PROBLEM TO SOLVE:
Which of the lines below include "font"? Each one should be copied out.

DATA PROVIDED:
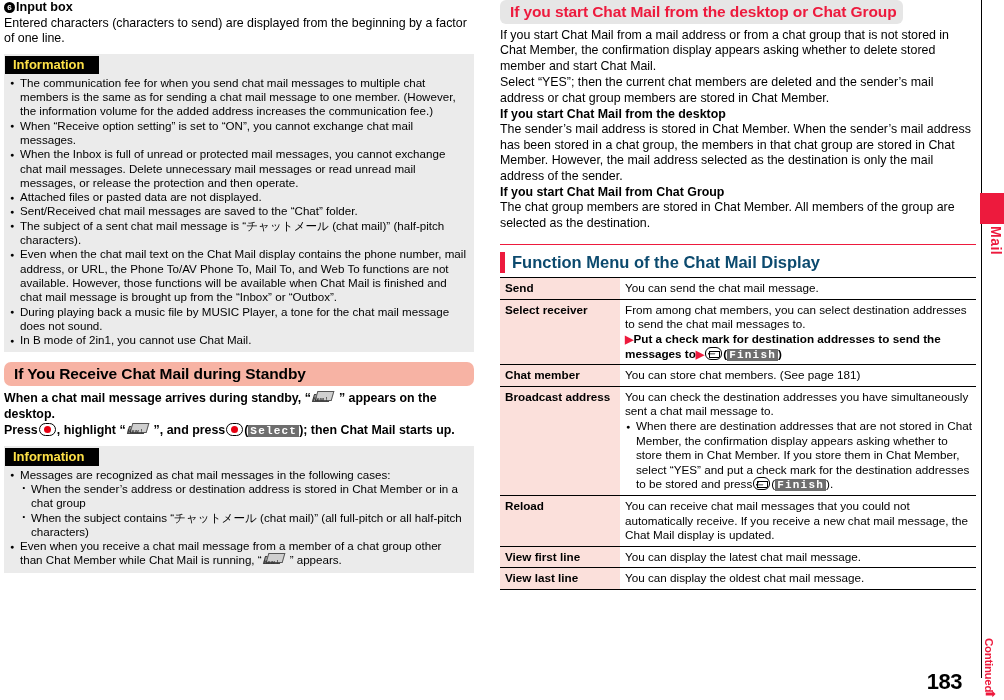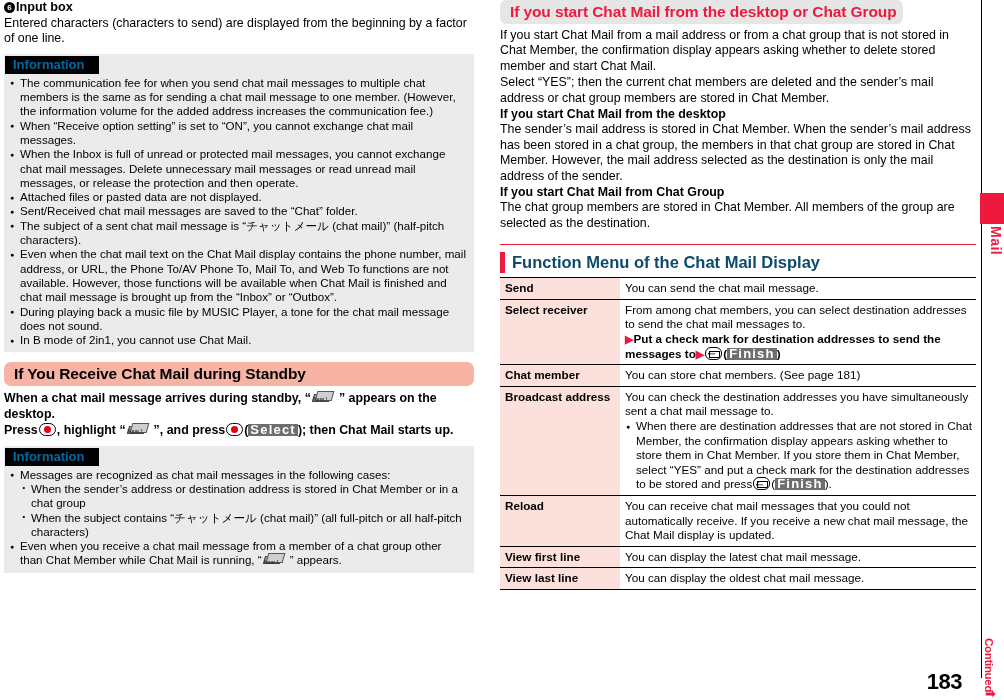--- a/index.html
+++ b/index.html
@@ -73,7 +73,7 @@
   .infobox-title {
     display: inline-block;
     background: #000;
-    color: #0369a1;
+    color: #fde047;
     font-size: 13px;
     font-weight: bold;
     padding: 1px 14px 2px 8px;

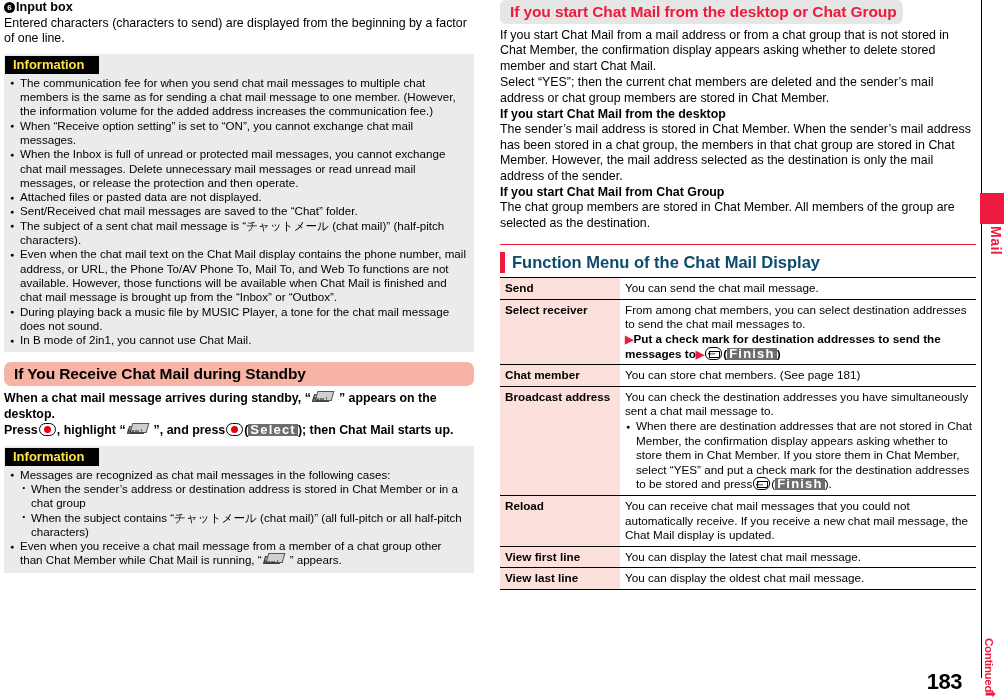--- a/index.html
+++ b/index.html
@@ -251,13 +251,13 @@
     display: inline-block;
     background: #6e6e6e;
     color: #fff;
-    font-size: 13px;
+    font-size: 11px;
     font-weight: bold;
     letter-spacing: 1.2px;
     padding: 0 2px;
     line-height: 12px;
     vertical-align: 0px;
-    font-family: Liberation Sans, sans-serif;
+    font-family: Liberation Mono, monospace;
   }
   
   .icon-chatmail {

ANSWER AREA:
     font-size: 13px;
     font-weight: bold;
-    font-size: 13px;
+    font-size: 11px;
     font-weight: bold;
-    font-family: Liberation Sans, sans-serif;
+    font-family: Liberation Mono, monospace;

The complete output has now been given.